▶ **Required work**
Nothing may differ between your reply and the listing that follows.

▶ **Material for the task**
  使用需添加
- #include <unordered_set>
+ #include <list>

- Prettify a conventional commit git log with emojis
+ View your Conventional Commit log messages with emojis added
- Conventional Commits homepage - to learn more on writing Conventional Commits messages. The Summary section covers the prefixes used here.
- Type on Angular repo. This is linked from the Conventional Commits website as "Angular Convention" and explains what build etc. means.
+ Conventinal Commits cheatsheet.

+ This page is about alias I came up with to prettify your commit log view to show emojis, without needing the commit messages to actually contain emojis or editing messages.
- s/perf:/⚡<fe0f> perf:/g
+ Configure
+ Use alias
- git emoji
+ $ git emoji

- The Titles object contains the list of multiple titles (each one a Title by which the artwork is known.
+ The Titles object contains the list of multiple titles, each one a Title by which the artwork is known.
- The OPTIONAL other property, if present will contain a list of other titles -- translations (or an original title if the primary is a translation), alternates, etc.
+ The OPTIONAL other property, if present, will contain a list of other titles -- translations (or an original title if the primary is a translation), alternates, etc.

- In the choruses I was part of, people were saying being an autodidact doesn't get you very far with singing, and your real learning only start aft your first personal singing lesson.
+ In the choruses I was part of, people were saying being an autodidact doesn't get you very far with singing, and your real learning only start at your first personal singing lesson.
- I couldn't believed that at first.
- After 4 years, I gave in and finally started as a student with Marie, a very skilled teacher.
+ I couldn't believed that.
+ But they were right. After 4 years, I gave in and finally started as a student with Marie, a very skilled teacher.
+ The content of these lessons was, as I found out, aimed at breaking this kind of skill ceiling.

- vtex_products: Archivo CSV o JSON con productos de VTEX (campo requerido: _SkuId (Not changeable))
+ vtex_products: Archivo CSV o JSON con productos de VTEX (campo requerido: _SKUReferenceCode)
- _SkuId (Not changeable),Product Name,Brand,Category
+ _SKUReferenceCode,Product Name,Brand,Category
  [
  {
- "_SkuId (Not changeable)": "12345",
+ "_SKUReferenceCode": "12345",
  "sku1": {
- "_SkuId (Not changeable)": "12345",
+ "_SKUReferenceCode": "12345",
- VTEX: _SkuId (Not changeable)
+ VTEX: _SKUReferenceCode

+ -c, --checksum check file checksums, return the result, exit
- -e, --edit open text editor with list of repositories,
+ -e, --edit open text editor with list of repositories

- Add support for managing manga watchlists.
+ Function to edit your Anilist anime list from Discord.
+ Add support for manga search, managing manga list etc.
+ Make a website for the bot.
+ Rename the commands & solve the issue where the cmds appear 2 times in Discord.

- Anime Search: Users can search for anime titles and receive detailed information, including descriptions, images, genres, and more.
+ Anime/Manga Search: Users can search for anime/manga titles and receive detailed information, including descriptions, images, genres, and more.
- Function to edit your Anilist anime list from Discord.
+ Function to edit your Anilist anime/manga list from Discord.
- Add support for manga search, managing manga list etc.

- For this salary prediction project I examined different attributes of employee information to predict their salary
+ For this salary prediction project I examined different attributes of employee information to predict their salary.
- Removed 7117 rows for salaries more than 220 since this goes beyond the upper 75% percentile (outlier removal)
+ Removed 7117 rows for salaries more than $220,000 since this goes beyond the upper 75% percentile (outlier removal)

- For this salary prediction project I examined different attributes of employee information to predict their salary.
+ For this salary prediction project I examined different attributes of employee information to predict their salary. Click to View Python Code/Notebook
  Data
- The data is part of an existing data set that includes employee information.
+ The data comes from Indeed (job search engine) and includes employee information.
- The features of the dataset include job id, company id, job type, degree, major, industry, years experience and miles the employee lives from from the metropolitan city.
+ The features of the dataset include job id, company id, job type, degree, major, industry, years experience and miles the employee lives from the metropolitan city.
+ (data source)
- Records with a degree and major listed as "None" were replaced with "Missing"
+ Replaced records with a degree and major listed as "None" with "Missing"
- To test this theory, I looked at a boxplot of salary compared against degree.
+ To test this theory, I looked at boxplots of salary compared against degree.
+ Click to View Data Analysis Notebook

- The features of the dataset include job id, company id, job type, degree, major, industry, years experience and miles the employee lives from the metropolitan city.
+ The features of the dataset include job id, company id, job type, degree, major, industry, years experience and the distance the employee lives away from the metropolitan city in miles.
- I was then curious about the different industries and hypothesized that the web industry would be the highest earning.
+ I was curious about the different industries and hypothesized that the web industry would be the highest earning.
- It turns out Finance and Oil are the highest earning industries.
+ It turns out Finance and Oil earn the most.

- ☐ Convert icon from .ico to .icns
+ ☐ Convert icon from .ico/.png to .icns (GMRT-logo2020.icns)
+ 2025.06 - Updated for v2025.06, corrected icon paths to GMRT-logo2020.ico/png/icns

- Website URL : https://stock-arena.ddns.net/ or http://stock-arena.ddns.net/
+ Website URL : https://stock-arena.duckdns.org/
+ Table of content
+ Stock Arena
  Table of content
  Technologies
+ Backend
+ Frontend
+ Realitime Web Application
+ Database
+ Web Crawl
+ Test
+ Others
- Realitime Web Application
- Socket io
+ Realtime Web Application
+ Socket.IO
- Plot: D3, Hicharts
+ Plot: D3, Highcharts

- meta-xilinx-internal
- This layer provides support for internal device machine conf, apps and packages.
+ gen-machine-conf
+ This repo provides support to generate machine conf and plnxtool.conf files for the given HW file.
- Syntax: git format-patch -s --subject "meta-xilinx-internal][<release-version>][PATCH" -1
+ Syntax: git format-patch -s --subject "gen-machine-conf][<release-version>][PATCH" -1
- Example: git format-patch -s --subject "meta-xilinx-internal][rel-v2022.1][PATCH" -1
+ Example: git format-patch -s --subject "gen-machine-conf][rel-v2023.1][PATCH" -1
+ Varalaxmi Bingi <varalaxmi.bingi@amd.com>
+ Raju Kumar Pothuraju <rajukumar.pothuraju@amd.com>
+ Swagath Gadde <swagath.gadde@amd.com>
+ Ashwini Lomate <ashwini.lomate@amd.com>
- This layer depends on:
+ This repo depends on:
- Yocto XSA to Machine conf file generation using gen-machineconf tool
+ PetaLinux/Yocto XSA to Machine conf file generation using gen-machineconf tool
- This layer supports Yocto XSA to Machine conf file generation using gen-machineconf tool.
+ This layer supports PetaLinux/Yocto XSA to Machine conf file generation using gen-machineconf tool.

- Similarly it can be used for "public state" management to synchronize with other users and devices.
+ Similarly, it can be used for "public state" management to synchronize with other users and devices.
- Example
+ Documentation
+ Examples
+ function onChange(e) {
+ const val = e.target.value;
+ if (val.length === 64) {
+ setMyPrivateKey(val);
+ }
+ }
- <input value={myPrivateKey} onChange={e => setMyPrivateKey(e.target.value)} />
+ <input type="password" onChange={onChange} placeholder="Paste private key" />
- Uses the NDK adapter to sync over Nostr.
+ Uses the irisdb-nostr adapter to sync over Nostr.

▶ **Written response**
  使用需添加
- #include <unordered_set>
+ #include <list>

- Prettify a conventional commit git log with emojis
+ View your Conventional Commit log messages with emojis added
- Conventional Commits homepage - to learn more on writing Conventional Commits messages. The Summary section covers the prefixes used here.
- Type on Angular repo. This is linked from the Conventional Commits website as "Angular Convention" and explains what build etc. means.
+ Conventinal Commits cheatsheet.

+ This page is about alias I came up with to prettify your commit log view to show emojis, without needing the commit messages to actually contain emojis or editing messages.
- s/perf:/⚡<fe0f> perf:/g
+ Configure
+ Use alias
- git emoji
+ $ git emoji

- The Titles object contains the list of multiple titles (each one a Title by which the artwork is known.
+ The Titles object contains the list of multiple titles, each one a Title by which the artwork is known.
- The OPTIONAL other property, if present will contain a list of other titles -- translations (or an original title if the primary is a translation), alternates, etc.
+ The OPTIONAL other property, if present, will contain a list of other titles -- translations (or an original title if the primary is a translation), alternates, etc.

- In the choruses I was part of, people were saying being an autodidact doesn't get you very far with singing, and your real learning only start aft your first personal singing lesson.
+ In the choruses I was part of, people were saying being an autodidact doesn't get you very far with singing, and your real learning only start at your first personal singing lesson.
- I couldn't believed that at first.
- After 4 years, I gave in and finally started as a student with Marie, a very skilled teacher.
+ I couldn't believed that.
+ But they were right. After 4 years, I gave in and finally started as a student with Marie, a very skilled teacher.
+ The content of these lessons was, as I found out, aimed at breaking this kind of skill ceiling.

- vtex_products: Archivo CSV o JSON con productos de VTEX (campo requerido: _SkuId (Not changeable))
+ vtex_products: Archivo CSV o JSON con productos de VTEX (campo requerido: _SKUReferenceCode)
- _SkuId (Not changeable),Product Name,Brand,Category
+ _SKUReferenceCode,Product Name,Brand,Category
  [
  {
- "_SkuId (Not changeable)": "12345",
+ "_SKUReferenceCode": "12345",
  "sku1": {
- "_SkuId (Not changeable)": "12345",
+ "_SKUReferenceCode": "12345",
- VTEX: _SkuId (Not changeable)
+ VTEX: _SKUReferenceCode

+ -c, --checksum check file checksums, return the result, exit
- -e, --edit open text editor with list of repositories,
+ -e, --edit open text editor with list of repositories

- Add support for managing manga watchlists.
+ Function to edit your Anilist anime list from Discord.
+ Add support for manga search, managing manga list etc.
+ Make a website for the bot.
+ Rename the commands & solve the issue where the cmds appear 2 times in Discord.

- Anime Search: Users can search for anime titles and receive detailed information, including descriptions, images, genres, and more.
+ Anime/Manga Search: Users can search for anime/manga titles and receive detailed information, including descriptions, images, genres, and more.
- Function to edit your Anilist anime list from Discord.
+ Function to edit your Anilist anime/manga list from Discord.
- Add support for manga search, managing manga list etc.

- For this salary prediction project I examined different attributes of employee information to predict their salary
+ For this salary prediction project I examined different attributes of employee information to predict their salary.
- Removed 7117 rows for salaries more than 220 since this goes beyond the upper 75% percentile (outlier removal)
+ Removed 7117 rows for salaries more than $220,000 since this goes beyond the upper 75% percentile (outlier removal)

- For this salary prediction project I examined different attributes of employee information to predict their salary.
+ For this salary prediction project I examined different attributes of employee information to predict their salary. Click to View Python Code/Notebook
  Data
- The data is part of an existing data set that includes employee information.
+ The data comes from Indeed (job search engine) and includes employee information.
- The features of the dataset include job id, company id, job type, degree, major, industry, years experience and miles the employee lives from from the metropolitan city.
+ The features of the dataset include job id, company id, job type, degree, major, industry, years experience and miles the employee lives from the metropolitan city.
+ (data source)
- Records with a degree and major listed as "None" were replaced with "Missing"
+ Replaced records with a degree and major listed as "None" with "Missing"
- To test this theory, I looked at a boxplot of salary compared against degree.
+ To test this theory, I looked at boxplots of salary compared against degree.
+ Click to View Data Analysis Notebook

- The features of the dataset include job id, company id, job type, degree, major, industry, years experience and miles the employee lives from the metropolitan city.
+ The features of the dataset include job id, company id, job type, degree, major, industry, years experience and the distance the employee lives away from the metropolitan city in miles.
- I was then curious about the different industries and hypothesized that the web industry would be the highest earning.
+ I was curious about the different industries and hypothesized that the web industry would be the highest earning.
- It turns out Finance and Oil are the highest earning industries.
+ It turns out Finance and Oil earn the most.

- ☐ Convert icon from .ico to .icns
+ ☐ Convert icon from .ico/.png to .icns (GMRT-logo2020.icns)
+ 2025.06 - Updated for v2025.06, corrected icon paths to GMRT-logo2020.ico/png/icns

- Website URL : https://stock-arena.ddns.net/ or http://stock-arena.ddns.net/
+ Website URL : https://stock-arena.duckdns.org/
+ Table of content
+ Stock Arena
  Table of content
  Technologies
+ Backend
+ Frontend
+ Realitime Web Application
+ Database
+ Web Crawl
+ Test
+ Others
- Realitime Web Application
- Socket io
+ Realtime Web Application
+ Socket.IO
- Plot: D3, Hicharts
+ Plot: D3, Highcharts

- meta-xilinx-internal
- This layer provides support for internal device machine conf, apps and packages.
+ gen-machine-conf
+ This repo provides support to generate machine conf and plnxtool.conf files for the given HW file.
- Syntax: git format-patch -s --subject "meta-xilinx-internal][<release-version>][PATCH" -1
+ Syntax: git format-patch -s --subject "gen-machine-conf][<release-version>][PATCH" -1
- Example: git format-patch -s --subject "meta-xilinx-internal][rel-v2022.1][PATCH" -1
+ Example: git format-patch -s --subject "gen-machine-conf][rel-v2023.1][PATCH" -1
+ Varalaxmi Bingi <varalaxmi.bingi@amd.com>
+ Raju Kumar Pothuraju <rajukumar.pothuraju@amd.com>
+ Swagath Gadde <swagath.gadde@amd.com>
+ Ashwini Lomate <ashwini.lomate@amd.com>
- This layer depends on:
+ This repo depends on:
- Yocto XSA to Machine conf file generation using gen-machineconf tool
+ PetaLinux/Yocto XSA to Machine conf file generation using gen-machineconf tool
- This layer supports Yocto XSA to Machine conf file generation using gen-machineconf tool.
+ This layer supports PetaLinux/Yocto XSA to Machine conf file generation using gen-machineconf tool.

- Similarly it can be used for "public state" management to synchronize with other users and devices.
+ Similarly, it can be used for "public state" management to synchronize with other users and devices.
- Example
+ Documentation
+ Examples
+ function onChange(e) {
+ const val = e.target.value;
+ if (val.length === 64) {
+ setMyPrivateKey(val);
+ }
+ }
- <input value={myPrivateKey} onChange={e => setMyPrivateKey(e.target.value)} />
+ <input type="password" onChange={onChange} placeholder="Paste private key" />
- Uses the NDK adapter to sync over Nostr.
+ Uses the irisdb-nostr adapter to sync over Nostr.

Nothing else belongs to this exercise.